§ **What you are asked to do**: Write out again the lines from the line with "used by sadc)." up to and including the line with "-S A_NULL,A_PWR_TEMP (...)", exactly as they stand below, and skip any picture.

Dataset excerpts section start

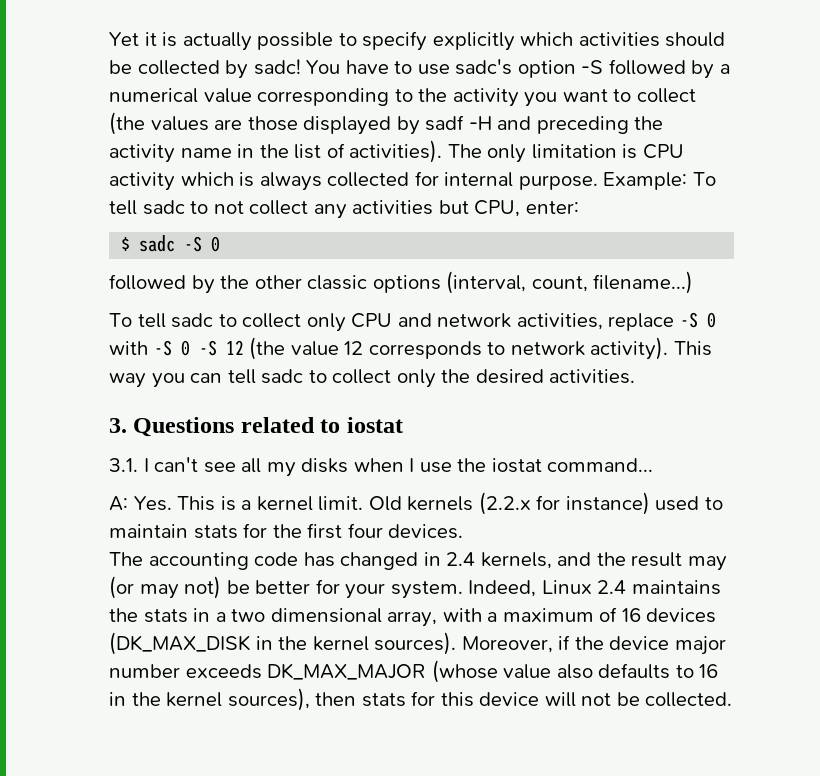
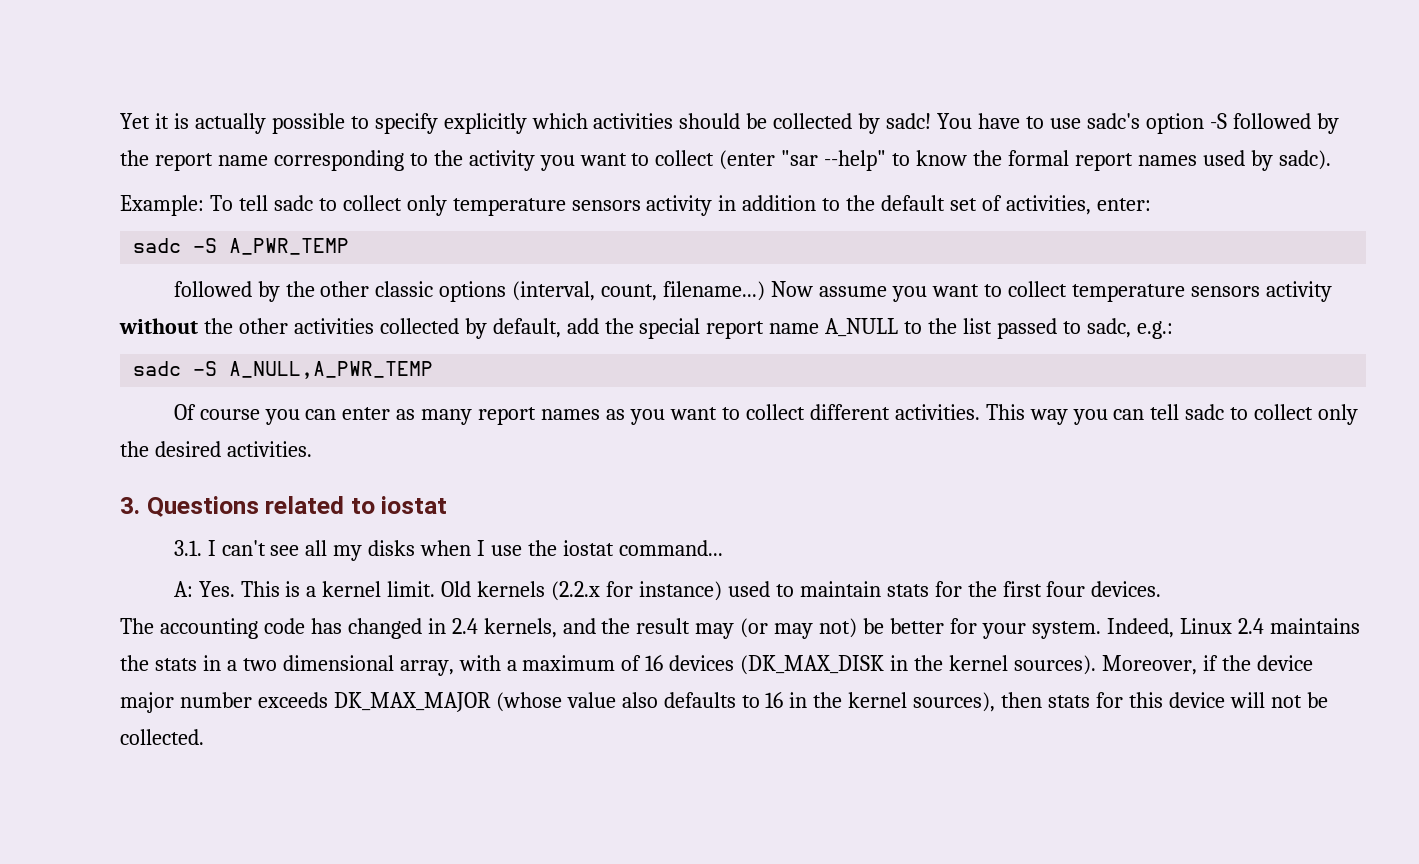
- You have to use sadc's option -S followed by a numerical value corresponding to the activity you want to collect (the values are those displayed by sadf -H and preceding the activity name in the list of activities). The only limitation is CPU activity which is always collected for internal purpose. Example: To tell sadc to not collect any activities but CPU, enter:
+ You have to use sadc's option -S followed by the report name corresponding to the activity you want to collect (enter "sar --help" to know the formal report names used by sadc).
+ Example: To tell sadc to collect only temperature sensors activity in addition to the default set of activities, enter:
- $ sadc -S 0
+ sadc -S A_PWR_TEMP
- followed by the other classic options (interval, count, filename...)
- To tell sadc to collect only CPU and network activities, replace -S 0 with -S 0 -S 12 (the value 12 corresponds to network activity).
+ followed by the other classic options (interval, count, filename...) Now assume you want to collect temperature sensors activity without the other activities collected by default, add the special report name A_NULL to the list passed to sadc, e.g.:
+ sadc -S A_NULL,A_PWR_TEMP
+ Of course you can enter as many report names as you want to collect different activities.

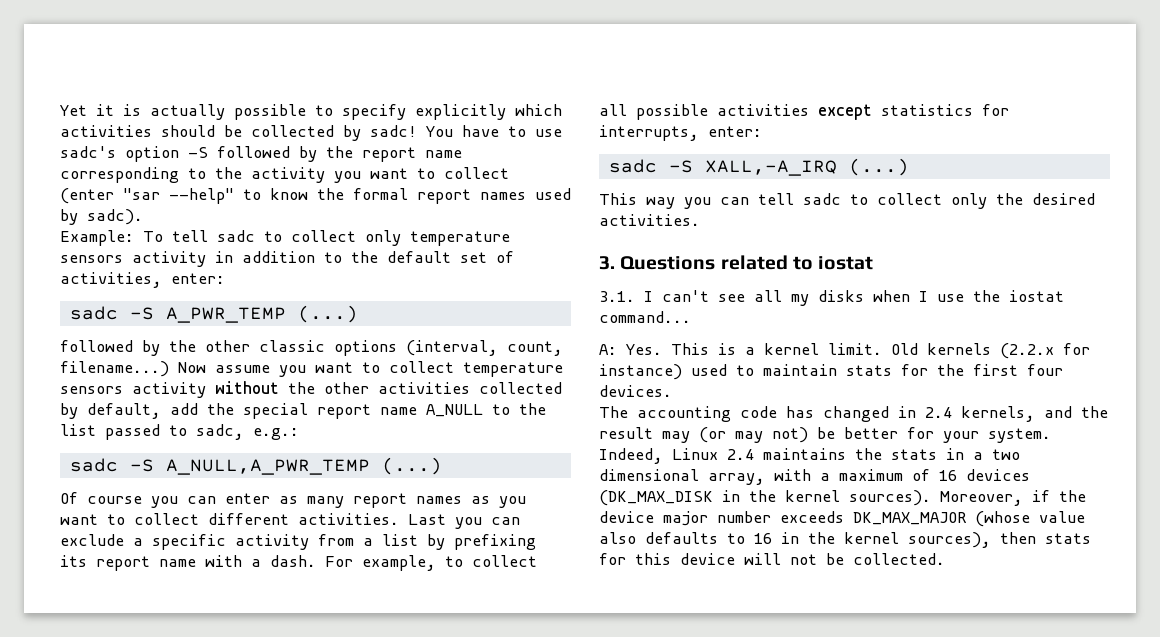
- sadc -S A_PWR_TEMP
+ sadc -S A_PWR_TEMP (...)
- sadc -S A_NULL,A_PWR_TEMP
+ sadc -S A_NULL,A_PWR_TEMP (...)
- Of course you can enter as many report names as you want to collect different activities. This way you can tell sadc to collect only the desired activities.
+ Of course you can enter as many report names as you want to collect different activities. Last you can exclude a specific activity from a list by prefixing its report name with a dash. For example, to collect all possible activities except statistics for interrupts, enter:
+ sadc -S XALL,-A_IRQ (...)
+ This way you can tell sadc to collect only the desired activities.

Dataset excerpts section end

§ **Response below**:
+ You have to use sadc's option -S followed by the report name corresponding to the activity you want to collect (enter "sar --help" to know the formal report names used by sadc).
+ Example: To tell sadc to collect only temperature sensors activity in addition to the default set of activities, enter:
- $ sadc -S 0
+ sadc -S A_PWR_TEMP
- followed by the other classic options (interval, count, filename...)
- To tell sadc to collect only CPU and network activities, replace -S 0 with -S 0 -S 12 (the value 12 corresponds to network activity).
+ followed by the other classic options (interval, count, filename...) Now assume you want to collect temperature sensors activity without the other activities collected by default, add the special report name A_NULL to the list passed to sadc, e.g.:
+ sadc -S A_NULL,A_PWR_TEMP
+ Of course you can enter as many report names as you want to collect different activities.

- sadc -S A_PWR_TEMP
+ sadc -S A_PWR_TEMP (...)
- sadc -S A_NULL,A_PWR_TEMP
+ sadc -S A_NULL,A_PWR_TEMP (...)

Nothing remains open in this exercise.